I created a street index like your issue. Old school AML programs back in the day (2000). A map like road atlas with the street index to the right. This still can be done in GIS and Python. I would recommend working through this issue one piece at a time. You can use excel but since you are working in GIS it would be better if you create a file geodatabase FGDB with all the data. I would use only python for the whole process but a combination of ArcMap and Python will work.
First, create a table with unique street names.
Second, add columns as needed. This table will capture all the iterations.
Example: street prefix, street name, street type, street suffix, street name full ( N Main St, Main St N...), Grids - g1, g2, g3, etc. (I would add 10 grid numbers), counter to capture how many grids added to that unique street name.
Third, use the street against the grid FC, what you do is clip and then iterate through each of those clipped streets and add that grid number to the table with a select statement.

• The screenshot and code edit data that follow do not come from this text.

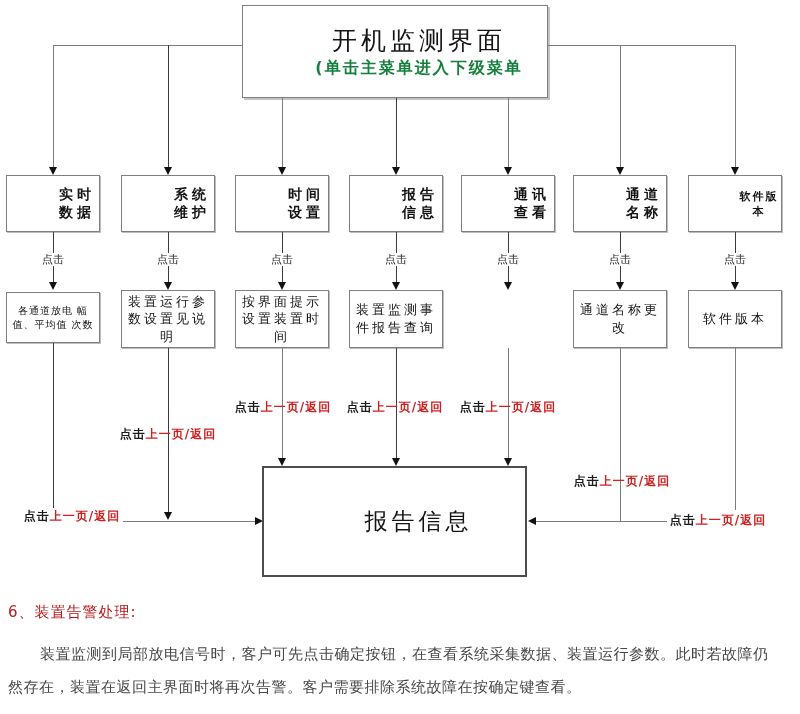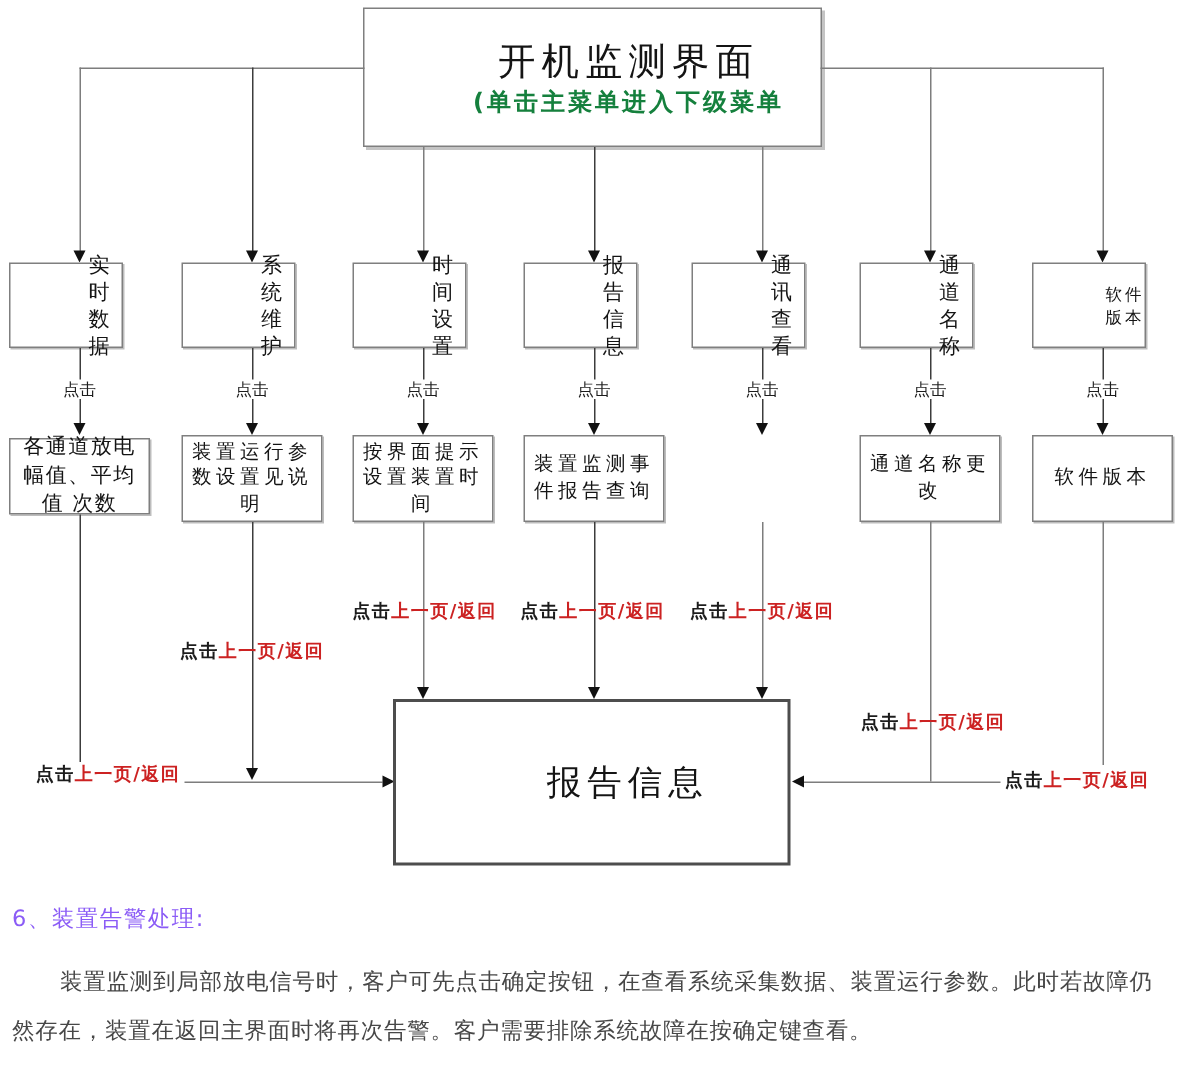"实时数据" .menu-box { font-weight: none -> bold; width: 76px -> 94px }
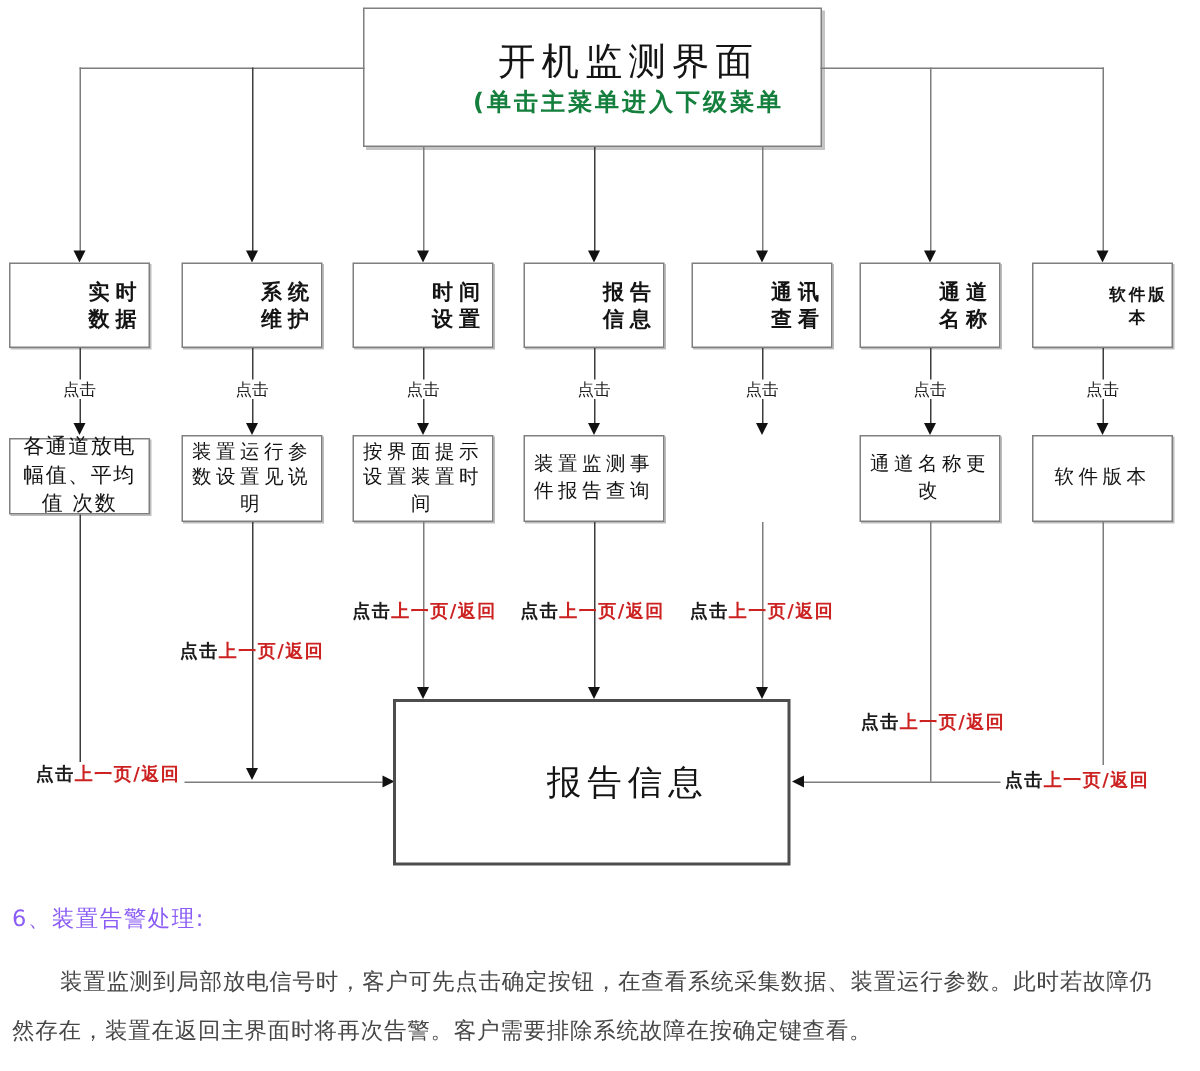"各通道放电 幅值、平均值 次数" .detail-box.small { font-size: 14px -> 10px }
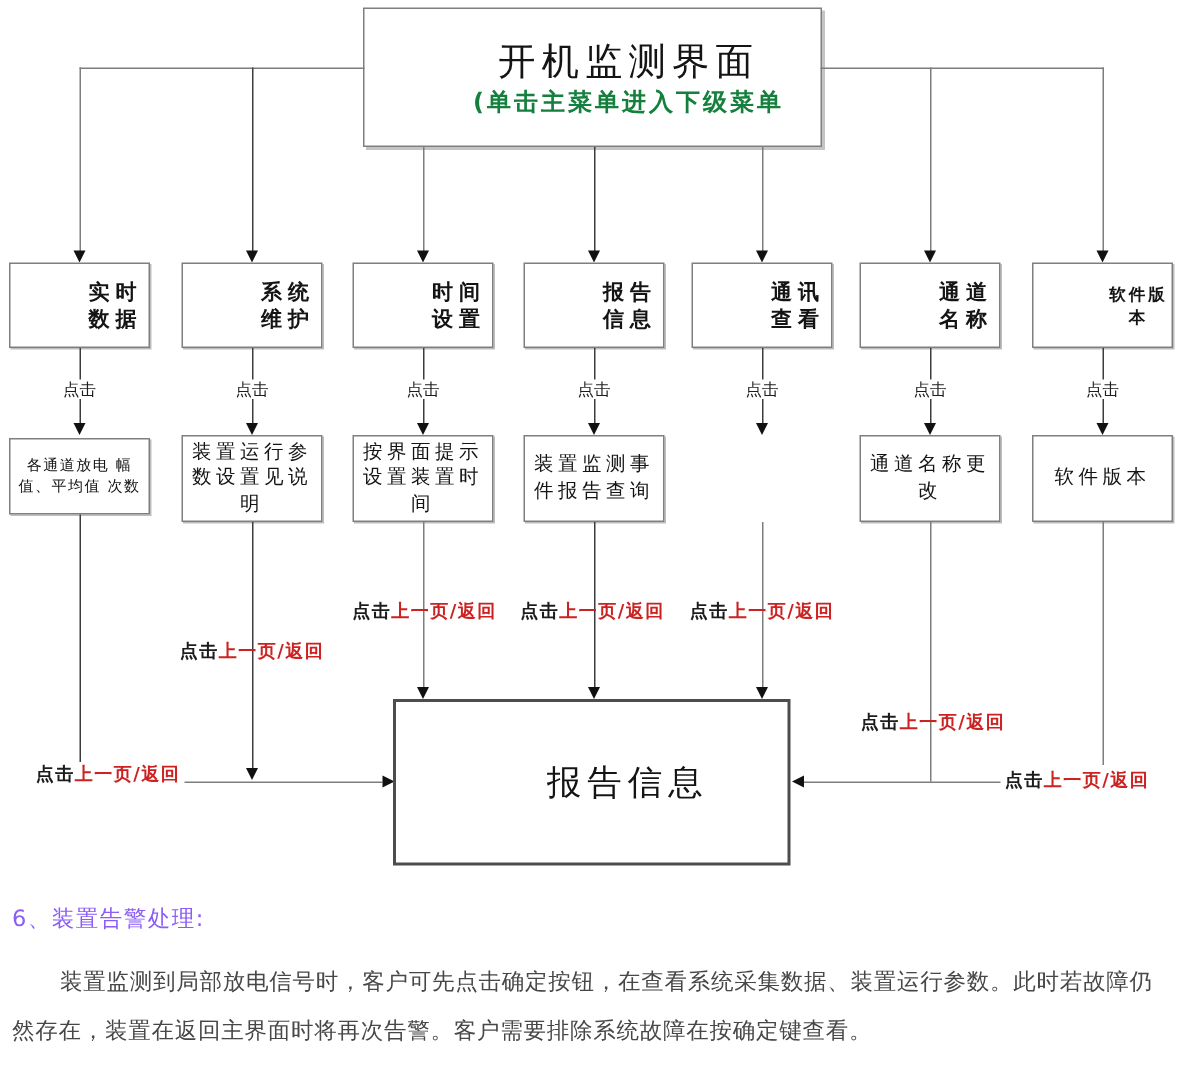"6、装置告警处理:" .foot-h { color: #8b5cf6 -> #b91c1c }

So, its clip streets from grid, iterate thorough each street in that subset, select unique street name in table, calculate values. You would use the counter (stcntr += 1) column to calc the correct grid column.
Example: N Main St, A, B, ,,,,,,,,2 and all the other columns you added.
N Main St, Grid A, Grid B, with 2 iterations
Forth, after all the iterations you will go through the unique street name table to create another table.
This would be the final table and the hardest to configure because of the specific code.
Example, N Main St GA-GE, GW, GX
Example, GA-GE (GA,GB,GC,GD,GE Then GW and GX).
You would need to write code to sort or capture A,B,C…
Once you have it set up the final process is table (raw data) to final table.
The next step is to add the index to the map. I used word two column configuration and copy and paste. It is a manual process to keep it updated and I added new streets monthly or as needed.